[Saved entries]
--- START ---

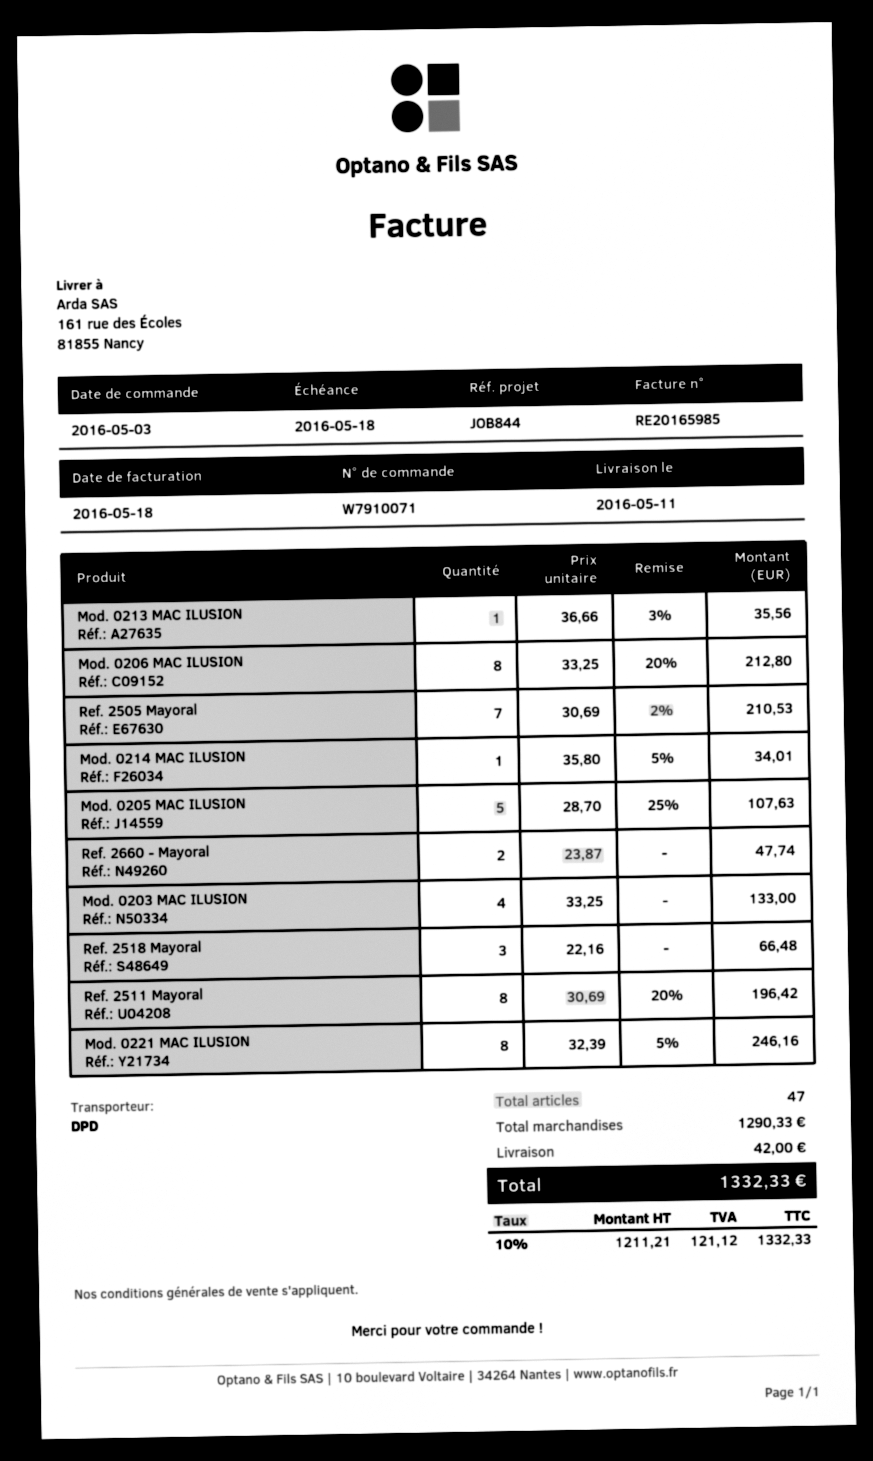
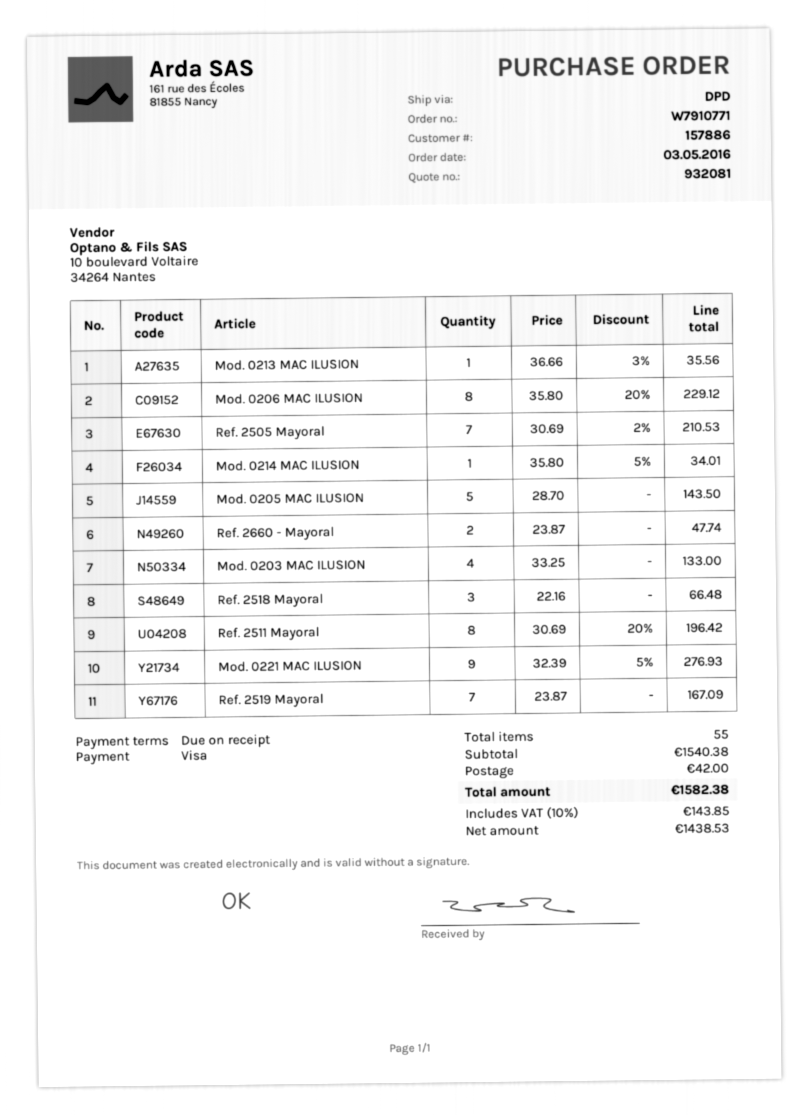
order number: W7910071 -> W7910771
Mod. 0206 MAC ILUSION: 8 x 33.25 - 20% = 212.80 -> 8 x 35.80 - 20% = 229.12
Mod. 0205 MAC ILUSION: 5 x 28.70 - 25% = 107.63 -> 5 x 28.70 = 143.50
Mod. 0221 MAC ILUSION: 8 x 32.39 - 5% = 246.16 -> 9 x 32.39 - 5% = 276.93
Ref. 2519 Mayoral: none -> 7 x 23.87 = 167.09
total quantity: 47 -> 55
subtotal: 1290.33 -> 1540.38
net: 1211.21 -> 1438.53
tax: 10% = 121.12 -> 10% = 143.85
total: 1332.33 -> 1582.38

--- END ---

#### THE TASK
Which lines above hold the string "ILUSION"? Please copy all of them.

#### ANSWER FOR THE TASK
Mod. 0206 MAC ILUSION: 8 x 33.25 - 20% = 212.80 -> 8 x 35.80 - 20% = 229.12
Mod. 0205 MAC ILUSION: 5 x 28.70 - 25% = 107.63 -> 5 x 28.70 = 143.50
Mod. 0221 MAC ILUSION: 8 x 32.39 - 5% = 246.16 -> 9 x 32.39 - 5% = 276.93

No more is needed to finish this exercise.